The State urges that it met its burden of proving that defendant was performing an act which constituted a substantial step toward the commission of a robbery. (See the statutory definition of the crime of attempt, Ill Rev Stats 1967, c 38, § 8-4a.) It advances the theory that Robinson intended to rob the bartender; that defendant stationed himself at the door as a lookout; and that they then fled when Robinson lost his self-control and shot the victim. Further evidence of this intention to rob, they urge, is demonstrated by the prior episode in the grocery-liquor store where Robinson had displayed his gun (also without any accompanying demand).
The State relies on People v. Turner, 108 Ill. App.2d 132, 246 N.E.2d 817, where we said, at page 138: "Proof of specific intent to rob is necessary, but competent circumstantial evidence may establish the requisite intent." Under the circumstances of Turner, the direction to the taxi driver to stop at a place other than the previously announced destination, the production of a gun, and the statement, "This is it," were considered sufficient evidence of an intent to commit robbery. We believe that those facts are significantly different from those in the instant case.

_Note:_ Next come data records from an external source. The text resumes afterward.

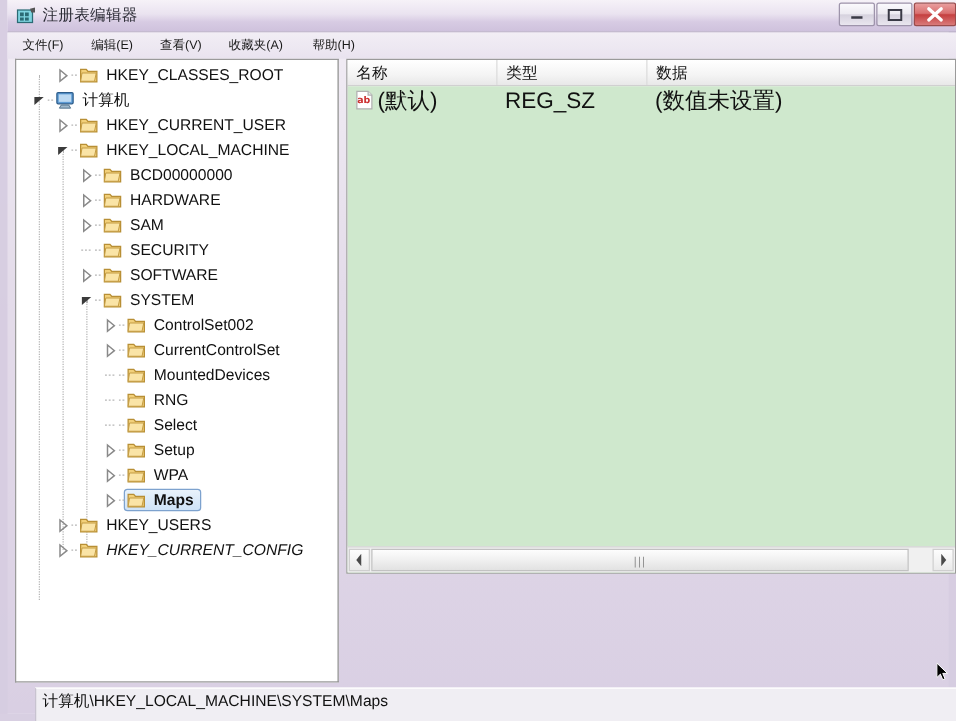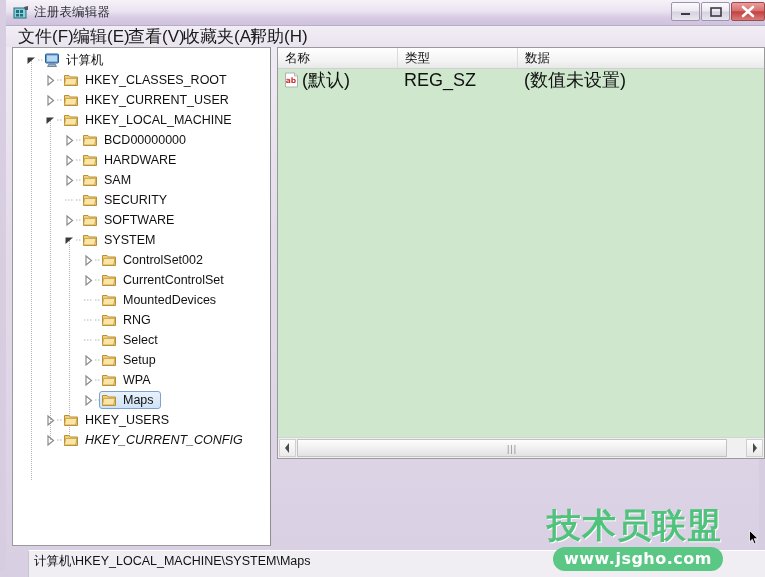"文件(F)" .menu-item { font-size: 17px -> 10px }
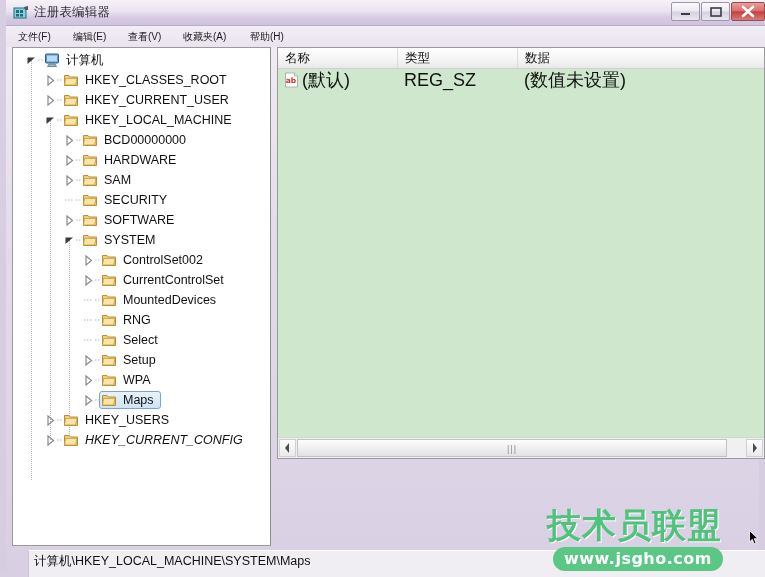"计算机" div.tnode { order: before "HKEY_CLASSES_ROOT" -> after "HKEY_CLASSES_ROOT" }
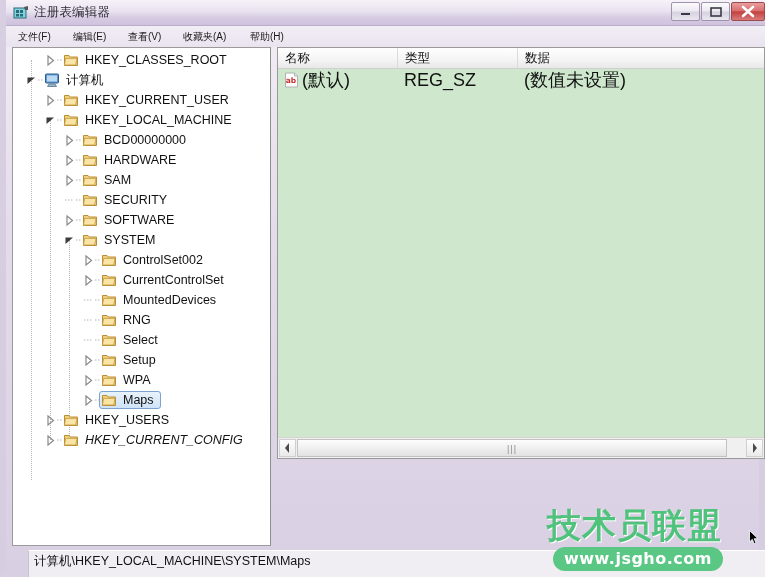"Maps" .tnode.selected .tlabel { font-weight: none -> bold }
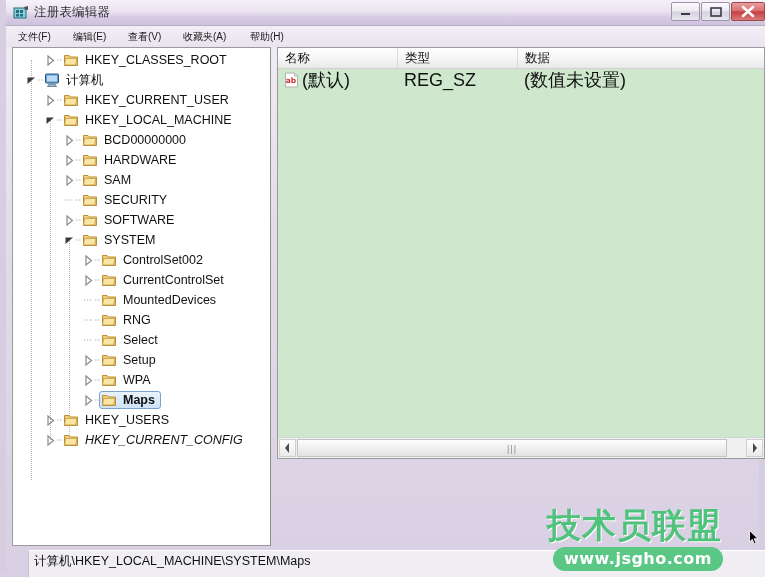"技术员联盟" div { html: <div> <div>技术员联盟</div> <div>www.jsgho.com</div> </div> -> none }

[1-3] It can be speculated, or even considered probable, that Robinson and defendant as his accomplice intended to rob Mr. Benson, but we cannot say that the evidence established this fact beyond a reasonable doubt. As has been mentioned, there was no declaration of a robbery, and there was no demand for money or goods, nor was there any attempt to remove money or property from the tavern. The State's apparent attempt to show a pattern of robbery through the testimony about the food and liquor store failed for the same reasons. Defendant's flight from the tavern adds nothing as an indicator of attempted robbery. Under the sole remaining felony murder count of the indictment, proof of a forcible felony attempted robbery, in this case is essential to a conviction. Therefore, since the State has failed utterly in the necessary quantum of proof as to the underlying crime, defendant's conviction must be reversed.
In view of this decision, defendant's other contentions need not be considered.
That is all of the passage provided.